Giuseppe Maria Doria Pamphili (born 11 November 1751 in Genoa, the capital of the Republic of Genoa – died on 8 February 1816 in Rome) was an Italian cardinal of the Catholic Church who served as Cardinal Secretary of State.

Biography
Giuseppe Maria Doria Pamphili is part of the illustrious family of the Counts of Melfi and the Doria-Pamphilj family, which includes many cardinals. Giuseppe Pamphili was the brother of Cardinal Antonio Maria Doria Pamphili and the uncle of Cardinal Giorgio Doria Pamphili. He was appointed the titualar archbishop of Seleucia in February 1773 at the age of 21, while not yet a priest. He was ordained bishop in July and August. In September, he was appointed apostolic nuncio in France, a position he held until 1785.

He had an epistular exchange with Benjamin Franklin.

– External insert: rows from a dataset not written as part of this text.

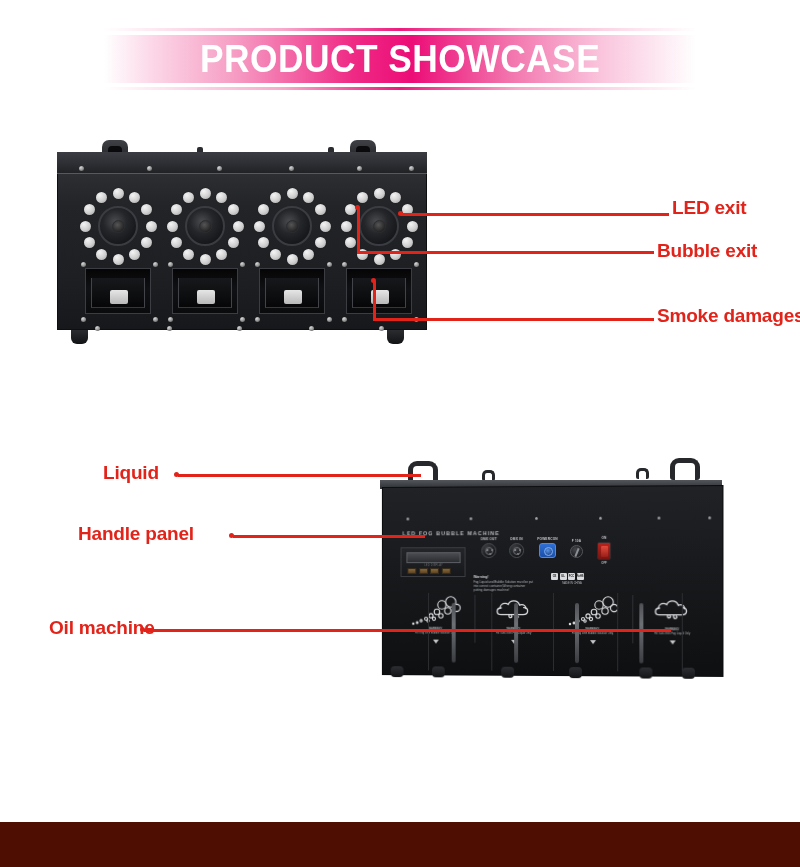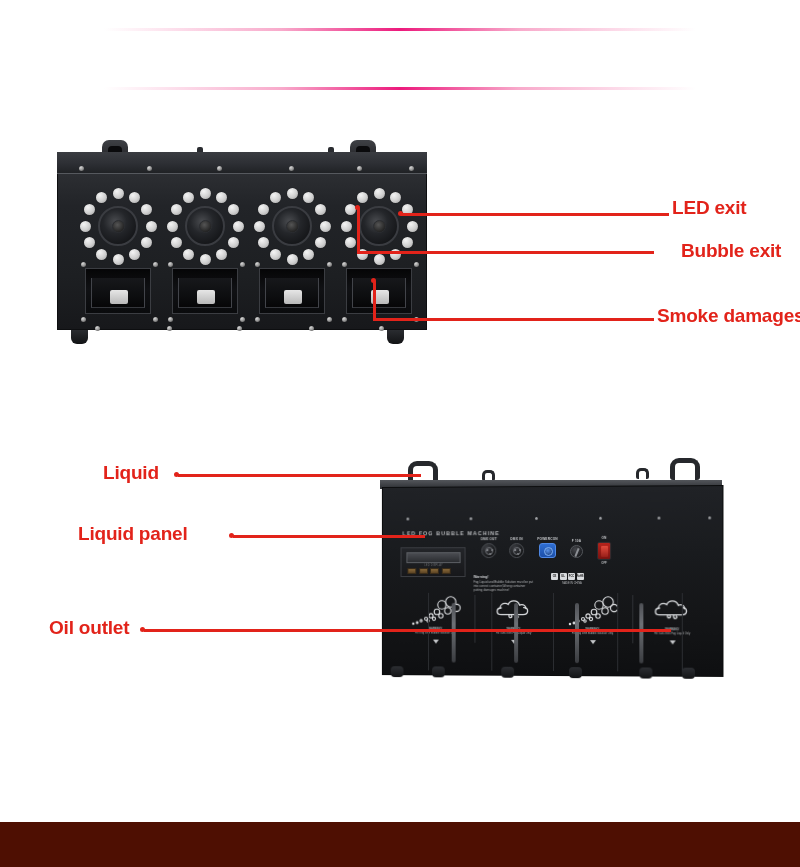"PRODUCT SHOWCASE" div { html: none -> <div> <span>PRODUCT SHOWCASE</span> </div> }
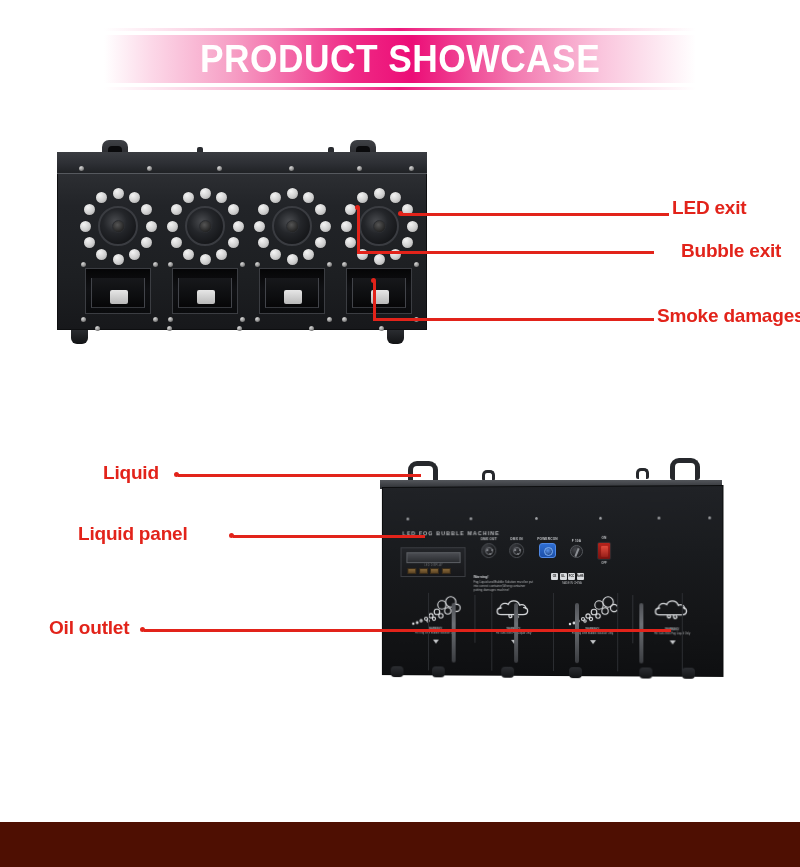"Bubble exit" div.callout-text { margin-left: 24px -> none }
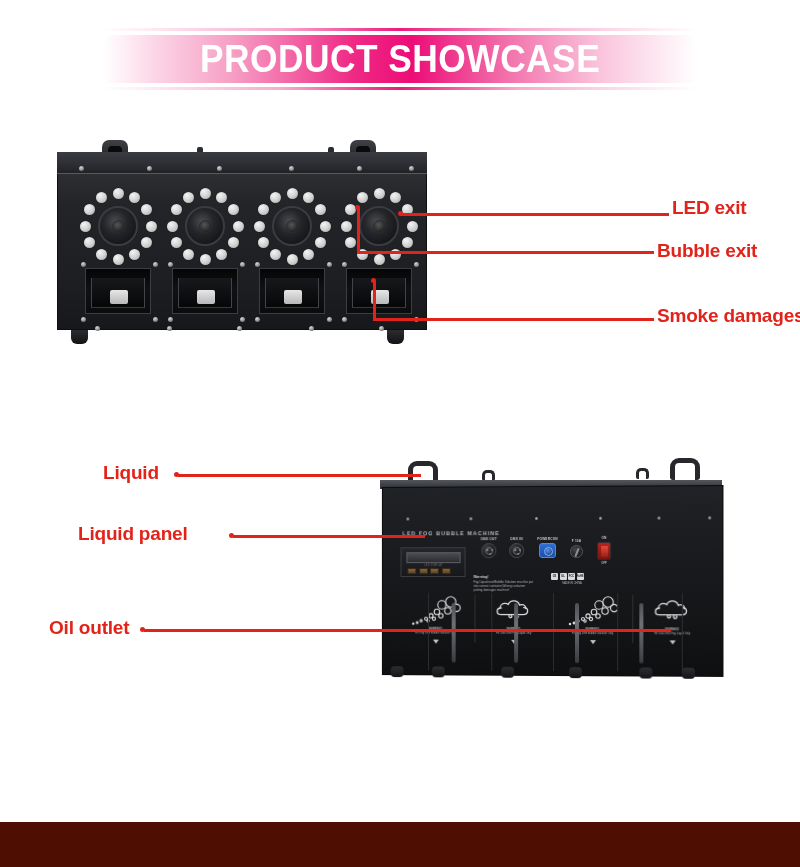"Liquid panel" div.callout-text { text: Liquid -> Handle }
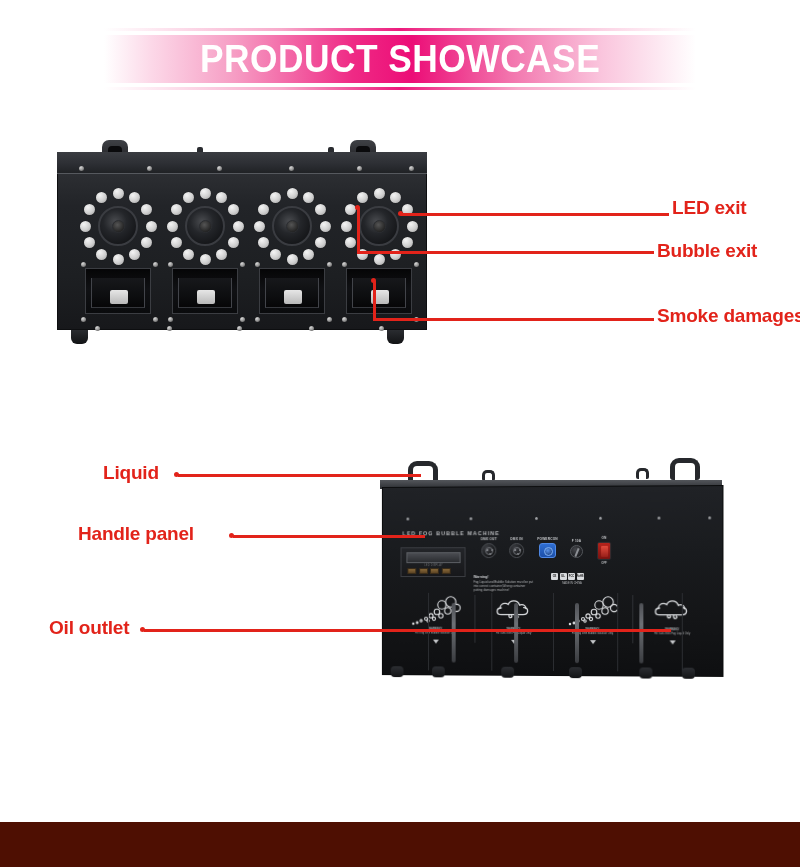"Oil outlet" div.callout-text { text: outlet -> machine }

In some of those letters, Franklin declared his availability to accept a French priest, chosen by the Papacy, to be sent in America in order to manage all the spiritual affairs pertaining the Roman Catholics who wish to establish themselves within the United States. The French priest had the faculty to appoint a suffragan American as his collaborator.

Pope Pius VI created him cardinal during the Papal Consistory of 14 February 1785. He served as Cardinal Secretary of State of the Holy See from 1797 to 1799.

In 1799 he was arrested by the French and deported to Genoa. Cardinal Doria Pamphili was then appointed by Napoleon in 1813 as an intermediary to negotiate the Concordat of Fontainebleau.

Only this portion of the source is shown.